(Front-end code edit data)
☆ ☆ ☆
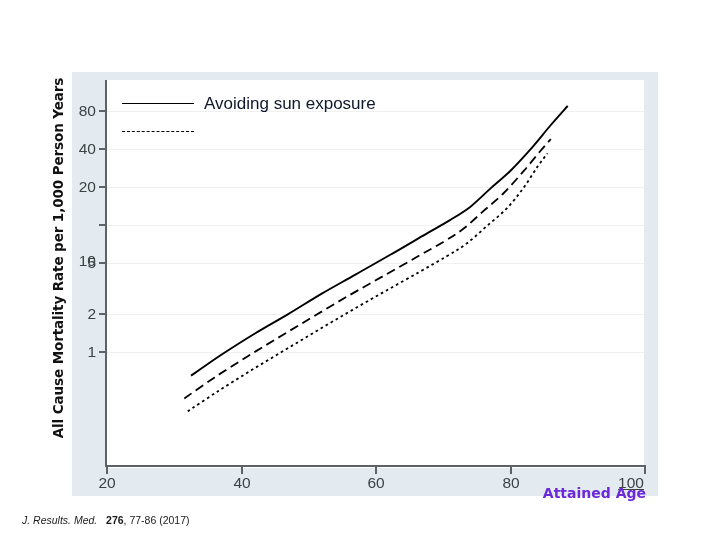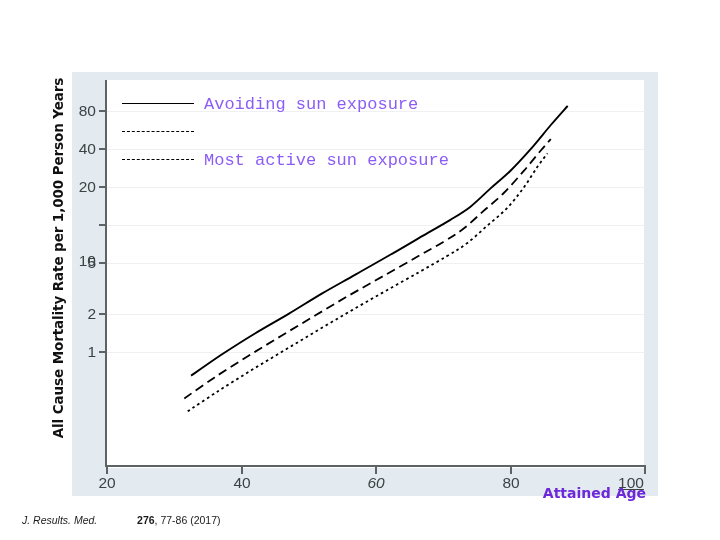"Avoiding sun exposure" .legend-label { color: #8b5cf6 -> #0f172a; font-family: Liberation Mono, monospace -> Liberation Sans, sans-serif }
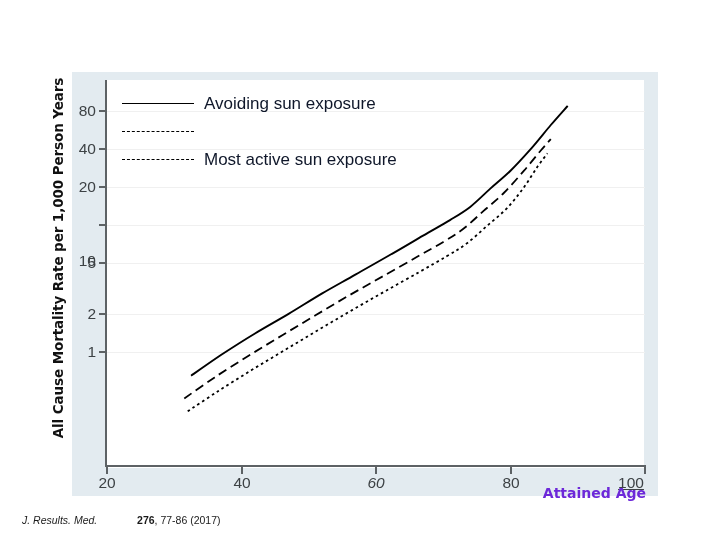"Most active sun exposure" div.legend-row { html: <div> <span> <i></i> </span> <span>Most active sun exposure</span> </div> -> none }
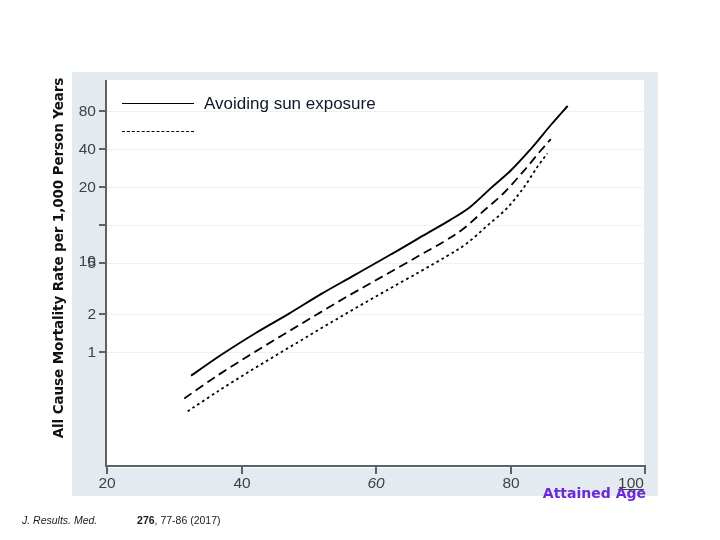"60" div.xlabel-tick { font-style: italic -> none }
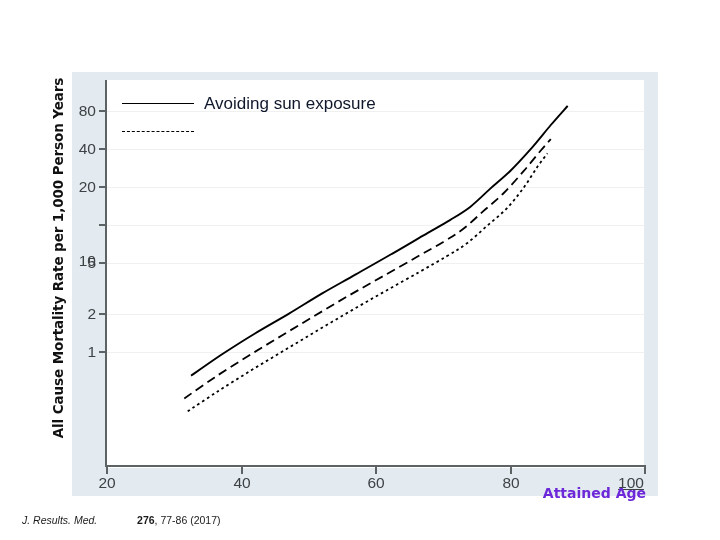"276" #citation .bold { margin-left: 31px -> none }
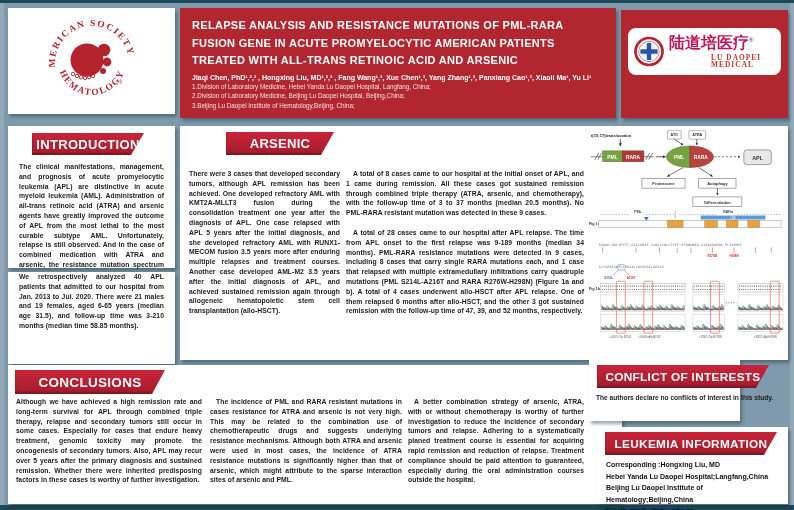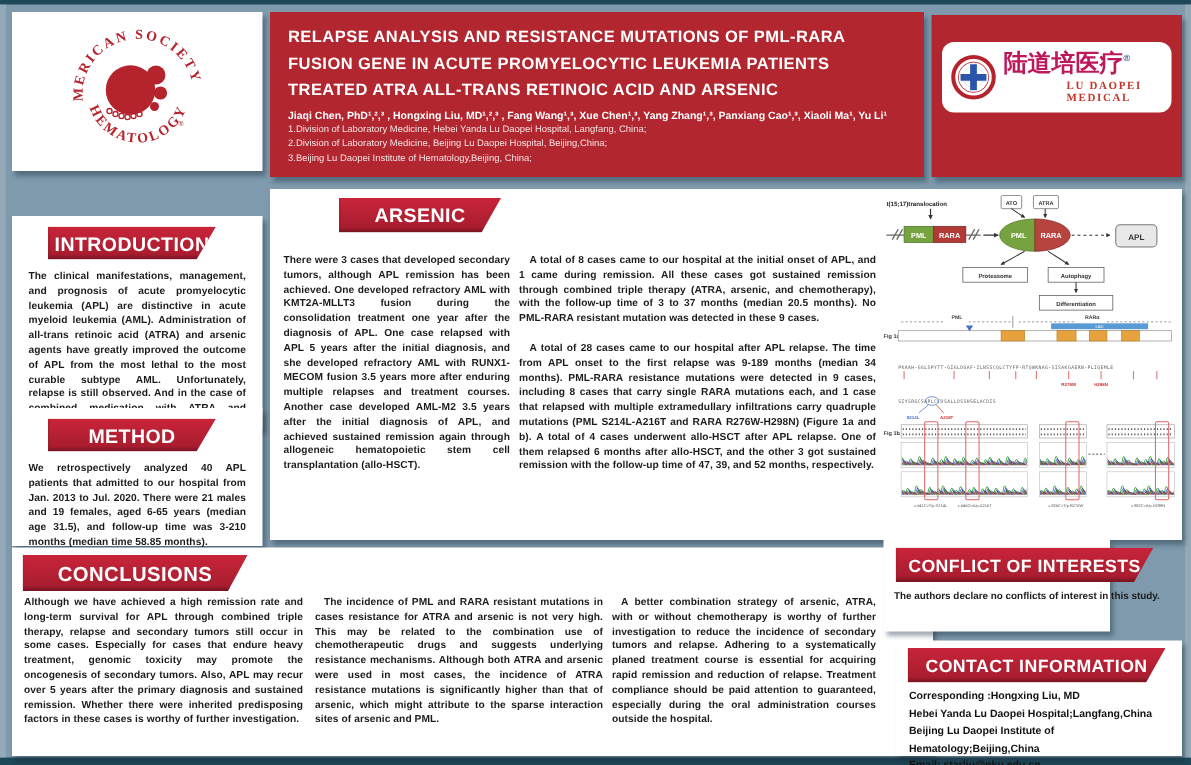"RELAPSE ANALYSIS AND RESISTANCE" p.poster-title { text: LEUKEMIA PATIENTS TREATED ATRA -> AMERICAN PATIENTS TREATED WITH }
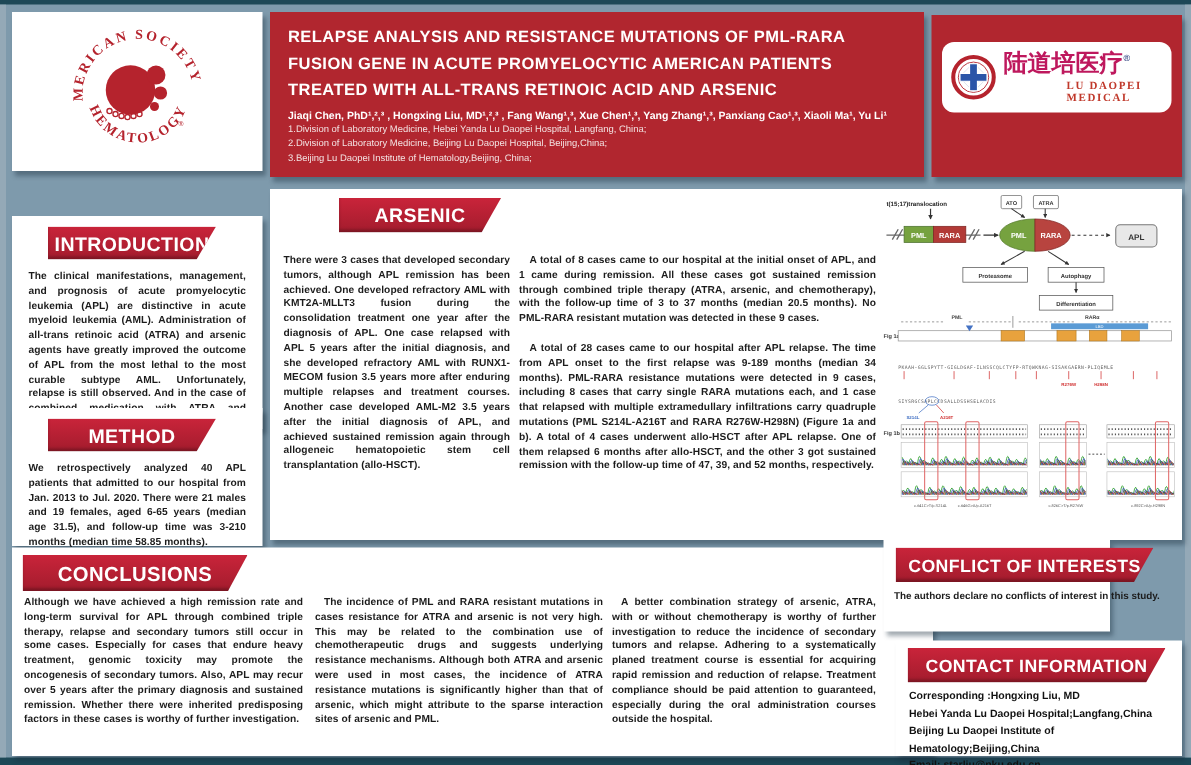"INTRODUCTION" .intro-panel { margin-top: 18px -> none }
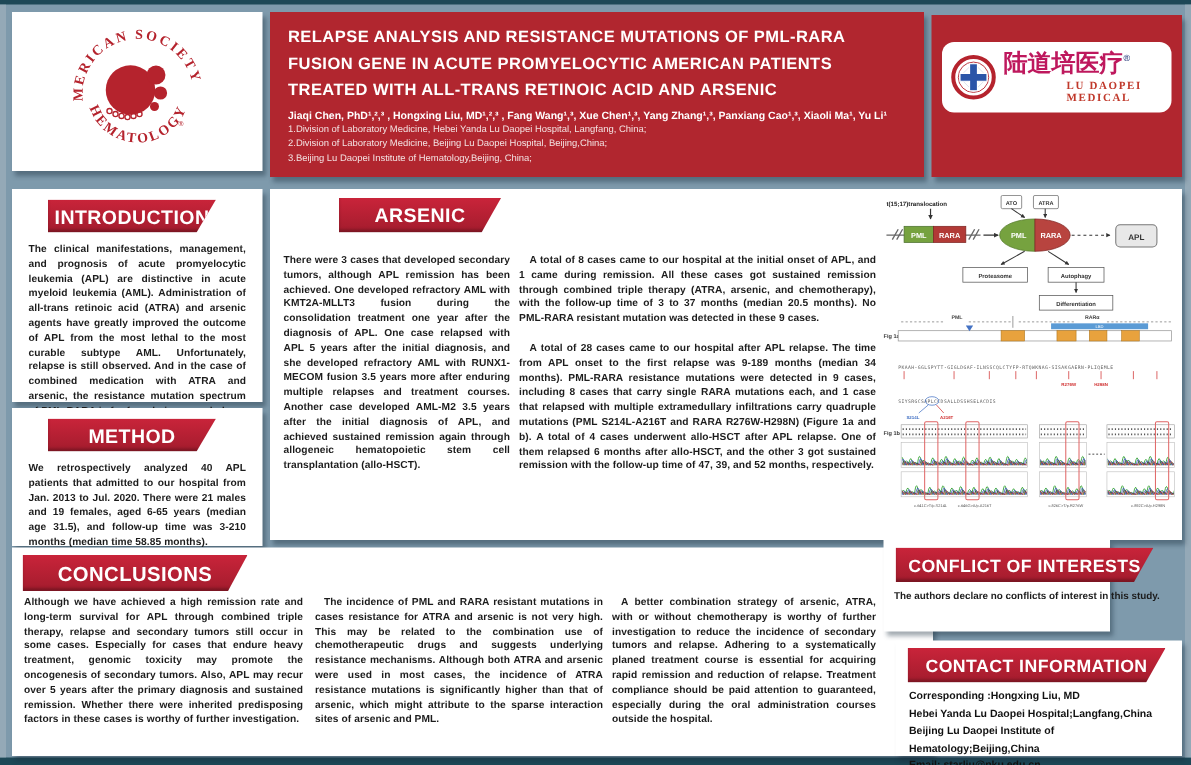"METHOD" div.banner { html: <div> <span>METHOD</span> </div> -> none }
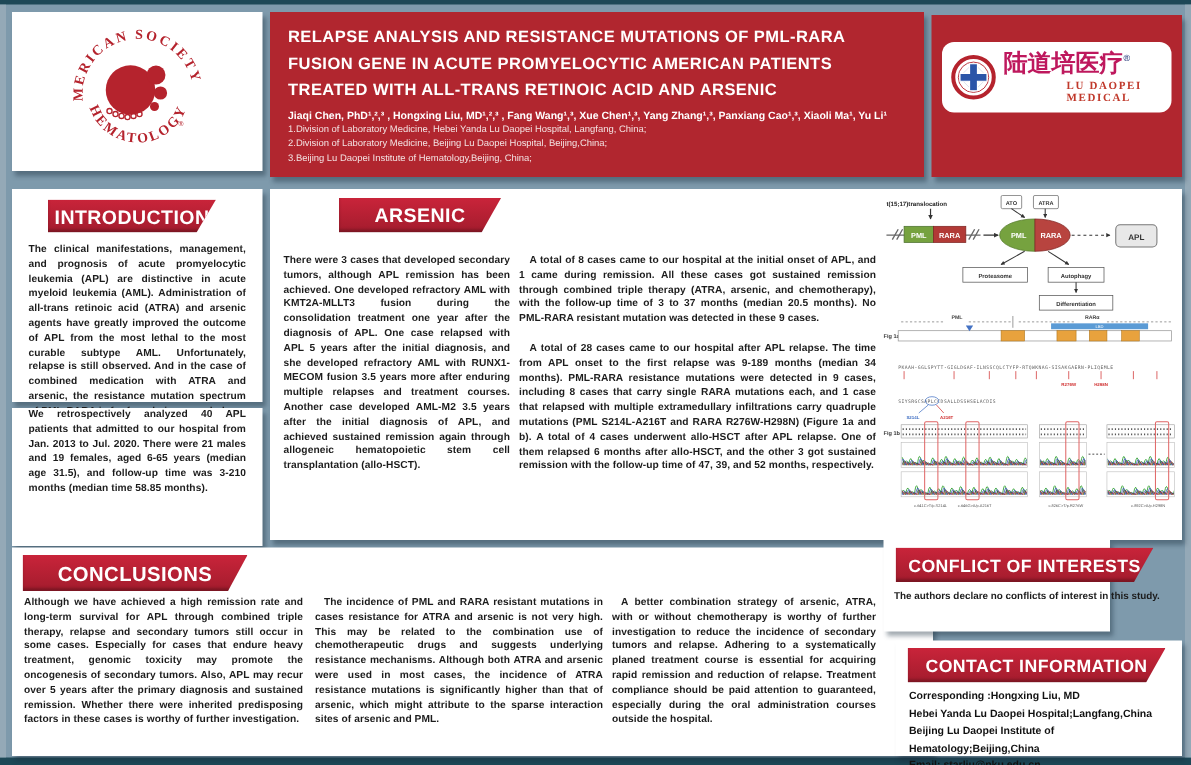"CONTACT INFORMATION" span { text: CONTACT -> LEUKEMIA }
☆ ☆ ☆
- _About this task_
Skip the pictures and give the entries above again word for word.

- _Completed exercise_
"Avoiding sun exposure" .legend-label { color: #8b5cf6 -> #0f172a; font-family: Liberation Mono, monospace -> Liberation Sans, sans-serif }
"Most active sun exposure" div.legend-row { html: <div> <span> <i></i> </span> <span>Most active sun exposure</span> </div> -> none }
"60" div.xlabel-tick { font-style: italic -> none }
"276" #citation .bold { margin-left: 31px -> none }
"RELAPSE ANALYSIS AND RESISTANCE" p.poster-title { text: LEUKEMIA PATIENTS TREATED ATRA -> AMERICAN PATIENTS TREATED WITH }
"INTRODUCTION" .intro-panel { margin-top: 18px -> none }
"METHOD" div.banner { html: <div> <span>METHOD</span> </div> -> none }
"CONTACT INFORMATION" span { text: CONTACT -> LEUKEMIA }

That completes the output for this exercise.